Hyperglycemia has been shown to impair both innate and adaptive immunity, including phagocytic activity, chemotaxis, and cytokine production. This contributes to ineffective containment of Mycobacterium tuberculosis and greater tissue destruction. The correlation between radiological and pathological findings in our study reinforces this pathophysiology: thick-walled cavities were strongly associated with extensive necrosis, while multilobar disease corresponded with disorganized granulomatous response. Such associations highlight how systemic metabolic dysfunction translates into both histological and imaging features.
Our findings have significant implications for clinical practice. Recognition of atypical radiological features in diabetic patients is essential for timely diagnosis, as lower lobe involvement may mimic bacterial pneumonia or malignancy. Pathological confirmation remains crucial in such cases to avoid misdiagnosis and treatment delay. Furthermore, the inferior treatment outcomes observed in TB–DM patients—including lower sputum conversion rates and higher relapse rates—underscore the need for integrated management strategies. Intensified glycemic control, close radiological monitoring, and potentially longer or modified anti-tubercular regimens may be necessary to improve outcomes in this high-risk group.

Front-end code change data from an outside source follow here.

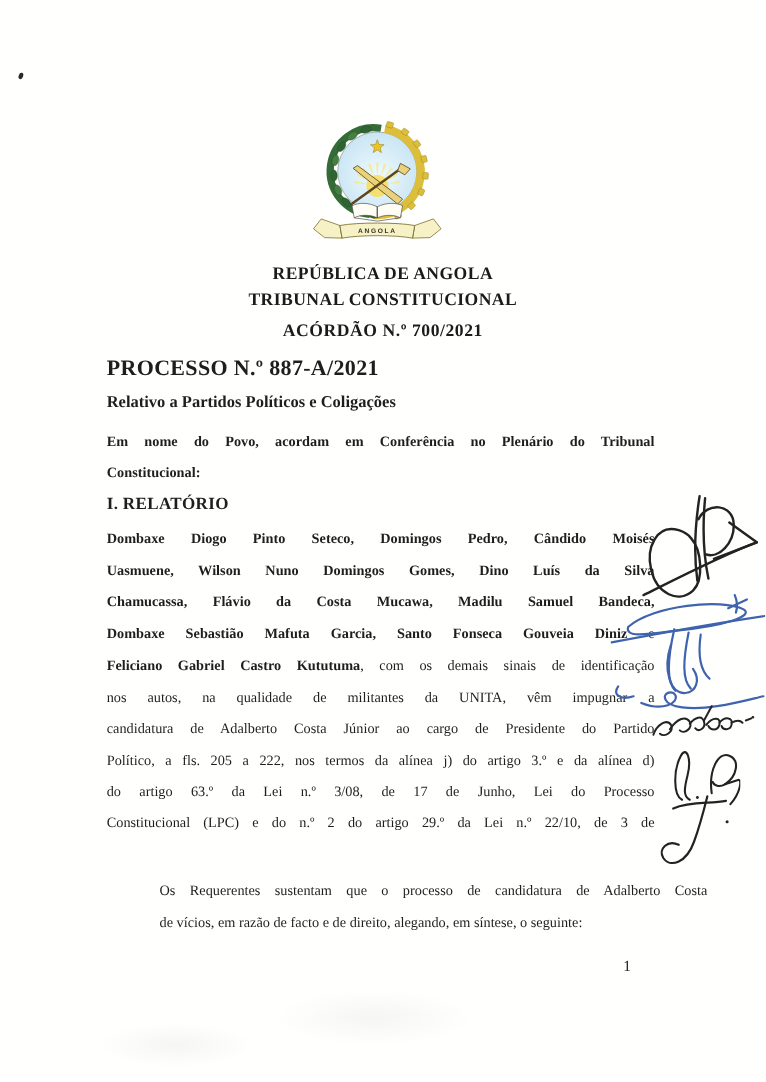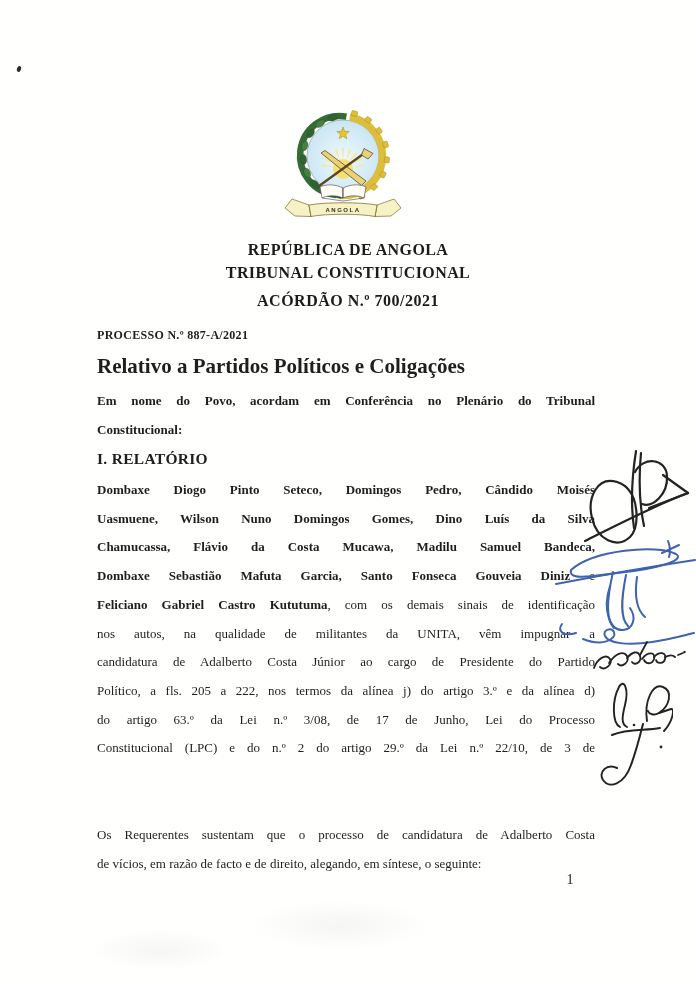--- a/index.html
+++ b/index.html
@@ -10,26 +10,26 @@
   .ink-dot{position:absolute;left:17px;top:66px;width:4px;height:6px;border-radius:50%;
     background:#2a2a2a;transform:rotate(20deg);}
   .emblem{position:absolute;left:280px;top:110px;width:126px;height:113px;}
   .emblem svg{width:100%;height:100%;display:block;}
   .h{position:absolute;left:0;width:696px;text-align:center;font-weight:bold;
     font-size:16px;line-height:22px;letter-spacing:.4px;color:#1b1b19;}
   .republic{top:239px;}
   .tribunal{top:262px;}
   .ruling{top:290px;letter-spacing:.5px;}
   .block{position:absolute;left:97px;width:498px;font-size:13px;line-height:28.7px;}
-  .process{top:324px;font-weight:bold;font-size:12px;line-height:22px;letter-spacing:.3px;}
-  .subject{top:355px;font-weight:bold;font-size:21px;line-height:22px;}
+  .process{top:324px;font-weight:bold;font-size:20px;line-height:22px;letter-spacing:.3px;}
+  .subject{top:355px;font-weight:bold;font-size:15px;line-height:22px;}
   .preamble{top:387px;font-weight:bold;}
   .section-title{top:448px;font-weight:bold;font-size:15.5px;line-height:22px;letter-spacing:.3px;}
   .para1{top:476px;}
-  .para2{top:821px;}
+  .para2{top:796px;margin-left:48px;}
   .tline{text-align:justify;text-align-last:justify;}
   .tline.tline-last{text-align-last:left;}
   .tline .b{font-weight:bold;}
   .page-number{position:absolute;left:560px;top:872px;width:20px;text-align:center;
     font-size:14px;color:#222;}
   .signature{position:absolute;pointer-events:none;}
   .signature svg{width:100%;height:100%;display:block;}
   .sig1{left:583px;top:448px;width:108px;height:106px;}
   .sig2{left:555px;top:538px;width:141px;height:115px;}
   .sig3{left:590px;top:638px;width:96px;height:40px;}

From a public health perspective, the growing global prevalence of diabetes poses a significant challenge to TB control programs. The WHO has already recognized the TB–DM syndemic as a critical threat, with approximately 400,000 TB cases annually attributable to diabetes. Strengthening bidirectional screening programs, where TB patients are tested for diabetes and diabetic patients are screened for TB, is a vital step toward early detection and comprehensive management.
The strengths of this study include a well-defined sample size, systematic radiological and pathological evaluation, and the novel use of correlation analysis to link imaging and histological findings. However, certain limitations must be acknowledged. Being a single-center study, the findings may not be generalizable to all populations. The exclusion of extrapulmonary TB limits the scope of applicability. Additionally, although we identified correlations, causality cannot be firmly established due to the cross-sectional design. Longitudinal studies with larger cohorts and multi-center collaboration are warranted to validate these observations.

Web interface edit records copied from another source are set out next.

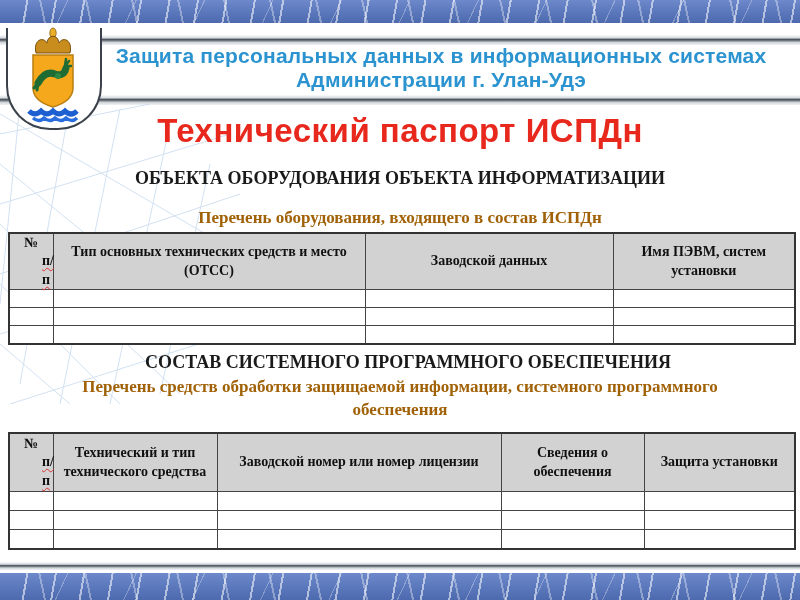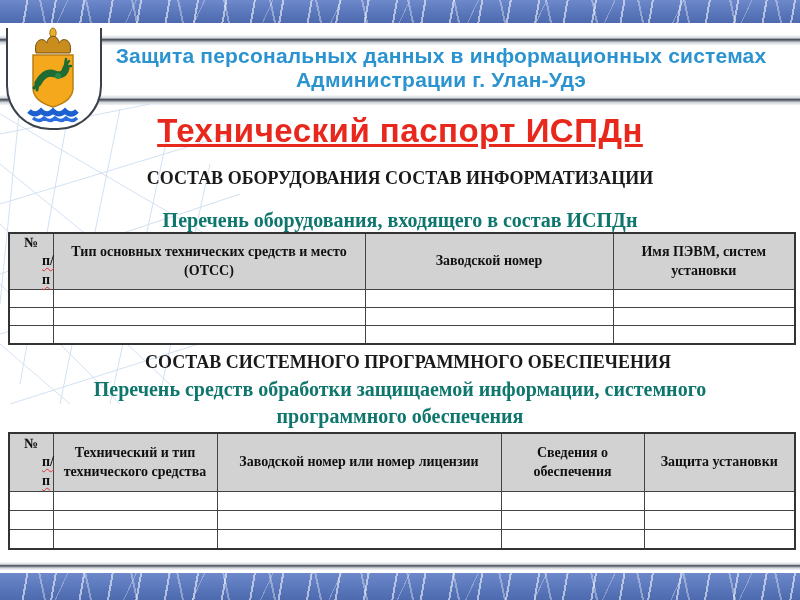--- a/index.html
+++ b/index.html
@@ -39,29 +39,29 @@
     position:absolute;left:84px;right:2px;top:48px;height:40px;
     display:flex;align-items:center;justify-content:center;
     font-size:21px;font-weight:bold;color:#2b93cf;letter-spacing:.2px;
     z-index:4;text-align:center;
   }
   
   .mesh{position:absolute;left:0;top:104px;z-index:0;opacity:.85;}
   
   .slide-title{
     position:absolute;left:0;width:800px;top:112px;text-align:center;
-    font-size:33px;font-weight:bold;color:#e8281c;letter-spacing:.5px;z-index:2;text-decoration:underline;
+    font-size:33px;font-weight:bold;color:#e8281c;letter-spacing:.5px;z-index:2;
   }
   .sec-heading{
     position:absolute;left:0;width:800px;text-align:center;
     font-family:"Liberation Serif",serif;font-weight:bold;font-size:18px;color:#1a1a1a;z-index:2;
   }
   .sub-heading{
     position:absolute;left:45px;width:710px;text-align:center;
-    font-family:"Liberation Serif",serif;font-weight:bold;font-size:20px;color:#0f766e;z-index:2;
+    font-family:"Liberation Serif",serif;font-weight:bold;font-size:17px;color:#a16207;z-index:2;
     line-height:1.35;
   }
   .h1-pos{top:168px;}
   .s1-pos{top:207px;}
   .h2-pos{top:352px;margin-left:8px;}
   .s2-pos{top:376px;text-align:center;}
   
   table.doc{
     position:absolute;left:8px;width:786px;border-collapse:collapse;z-index:2;
     font-family:"Liberation Serif",serif;color:#111;background:#fff;
@@ -112,38 +112,38 @@
 <svg class="mesh" width="260" height="300">
   <g stroke="#cadcef" stroke-width="1" fill="none">
     <path d="M0,10 L240,150 M0,60 L220,240 M0,120 L180,290 M0,180 L120,300 M0,240 L70,300"></path>
     <path d="M20,0 L0,200 M70,0 L20,280 M120,5 L60,300 M170,20 L110,300 M210,60 L160,290"></path>
     <path d="M0,30 L150,0 M0,100 L230,30 M0,170 L240,90 M0,230 L210,170 M10,300 L230,230"></path>
   </g>
 </svg>
 
 <div class="slide-title">Технический паспорт ИСПДн</div>
 
-<div class="sec-heading h1-pos">СОСТАВ ОБОРУДОВАНИЯ СОСТАВ ИНФОРМАТИЗАЦИИ</div>
+<div class="sec-heading h1-pos">ОБЪЕКТА ОБОРУДОВАНИЯ ОБЪЕКТА ИНФОРМАТИЗАЦИИ</div>
 <div class="sub-heading s1-pos">Перечень оборудования, входящего в состав ИСПДн</div>
 
 <table class="doc t1-pos">
   <colgroup>
       <col style="width:44px">
       <col style="width:312px">
       <col style="width:248px">
       <col style="width:182px">
     </colgroup>
   <thead>
     <tr>
       <th>
         <div>№</div>
         <div class="pp">п/п</div>
       </th>
       <th>Тип основных технических средств и место (ОТСС)</th>
-      <th>Заводской номер</th>
+      <th>Заводской данных</th>
       <th>Имя ПЭВМ, систем установки</th>
     </tr>
   </thead>
   <tbody>
     <tr>
         <td></td>
         <td></td>
         <td></td>
         <td></td>
       </tr>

In summary, this study highlights that diabetes mellitus significantly alters the clinical, radiological, and pathological spectrum of pulmonary tuberculosis. TB–DM patients are more likely to present with lower lobe lesions, thick-walled cavities, poorly formed granulomas, and extensive necrosis, with strong correlations between radiological and pathological features. These changes contribute to poorer treatment outcomes compared to non-diabetic TB patients. The findings underscore the importance of integrated pathological and radiological evaluation in TB–DM patients and emphasize the urgent need for multidisciplinary strategies to address this dual burden at both clinical and public health levels.